Black could have drawn with 68...♗f6 69. ♔d6 ♗b2 70. ♔d7 ♗c3 71. ♖e3 ♗b2 72. ♖f3+ ♔g6 73. ♔e6 ♖g5 74. ♖f5+ ♔g4.
|May-31-13|| ||Chessdreamer: Black moves 18 & 21 switched. it should read 18...Rac8 / 21...Rg8.|
|Apr-05-14|| ||Tabanus: During the adjournments, Timman was assisted by his second Ulf Andersson. The game lasted 17 days, as it was finished the day before the last round (Tidskrift för Schack vol. 85 (November 1979) p. 270).|
|Apr-05-14|| ||john barleycorn: 68.Kf8 was the mistake as Timman supposed (or any other move by the black king as Kg8 or Kg7). Any move of the black bishop (except to e5) would have maintained the draw according to the table bases.|
|Apr-05-14|| ||AsosLight: Can you prove that Ulf assisted to this?|
|Apr-05-14|| ||zanzibar: <Tabanus> can you reexamine the moves from the tournament book here?|
Carolus gives 18...Rac8 (vs ...Rg8) as first divergence. 18...Rg8 (<CG> move) is clearly a blunder after 19.Qxc6.

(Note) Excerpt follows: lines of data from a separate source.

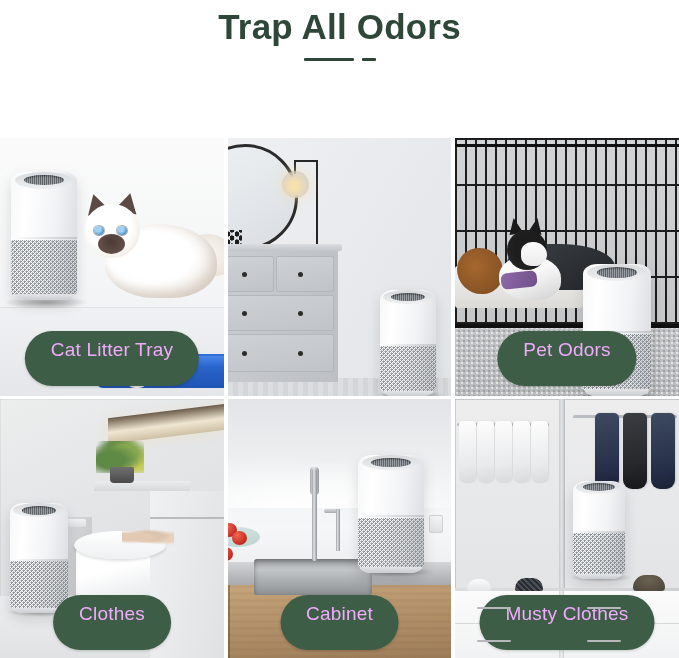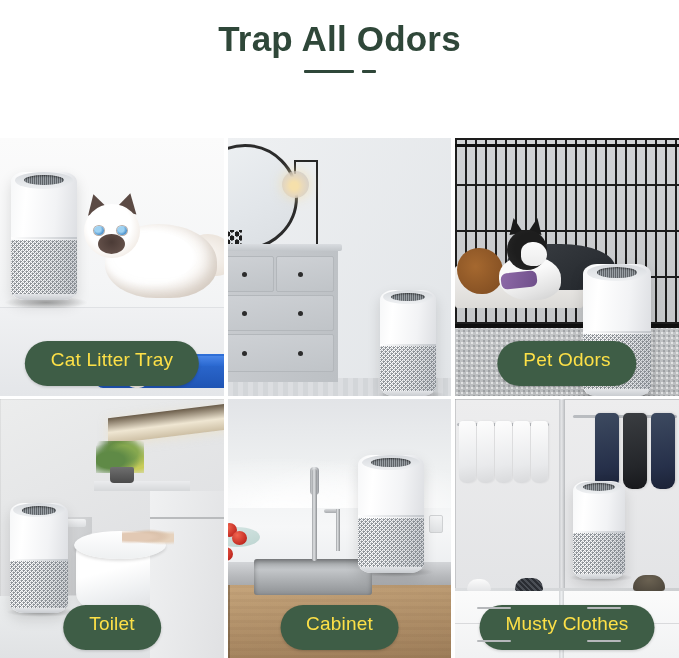--- a/index.html
+++ b/index.html
@@ -9,7 +9,7 @@
   .page { position:relative; width:679px; height:658px; background:#fff; }
 
   
-  .header { width:100%; padding-top:18px; text-align:center; }
+  .header { width:100%; padding-top:6px; text-align:center; }
   .title {
     font-size:35px; font-weight:bold; color:#2f4739;
     letter-spacing:.2px; line-height:42px;

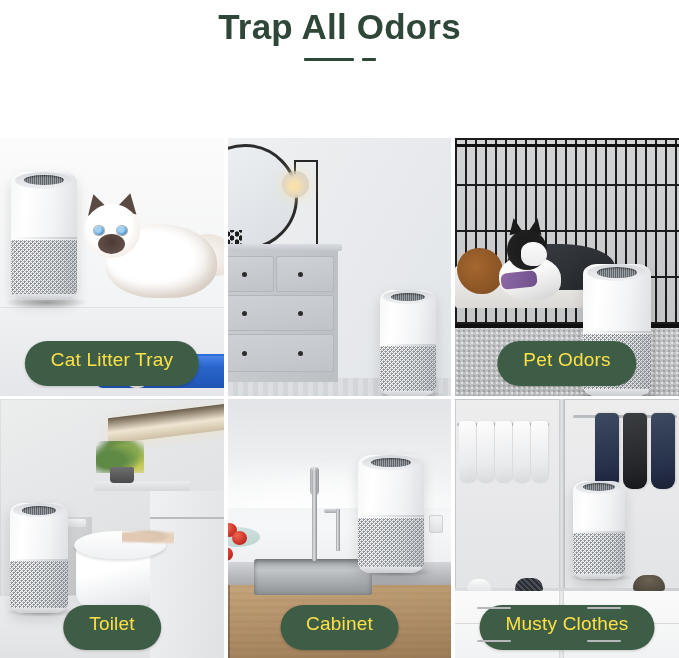--- a/index.html
+++ b/index.html
@@ -32,8 +32,8 @@
 
   .badge {
     position:absolute; left:50%; transform:translateX(-50%);
-    background:#3e5d46; color:#fde047; border-radius:40px;
-    padding:8px 26px 16px; font-size:19px; line-height:21px;
+    background:#3e5d46; color:#f0abfc; border-radius:40px;
+    padding:8px 26px 26px; font-size:19px; line-height:21px;
     white-space:nowrap; letter-spacing:.2px;
     box-shadow:0 1px 3px rgba(0,0,0,.18); z-index:6;
   }

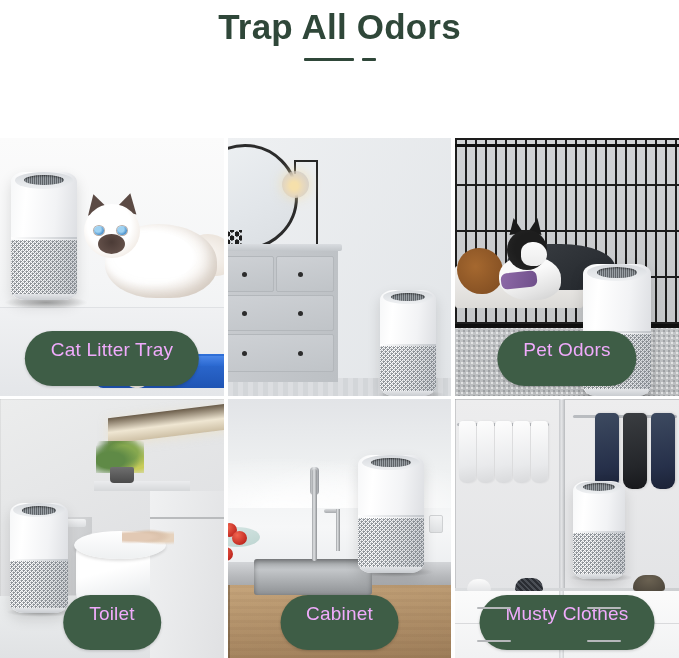--- a/index.html
+++ b/index.html
@@ -482,7 +482,7 @@
             <div class="pf-base"></div>
           </div>
       </div>
-      <div class="badge">Toilet</div>
+      <div class="badge">Clothes</div>
     </div>
 
     <div class="tile r2 t5">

Carolus also gives 57...Kf7 (vs ...Kf8) which is a move discussed above. Hmmm.
|Apr-06-14|| ||Tabanus: <AsosLight> No, but Ulf was in Rio as Timman's good friend and second (according to TfS), so it's fair to assume.|
<zanzibar> I will check the tournament book on Monday, it's in my office now.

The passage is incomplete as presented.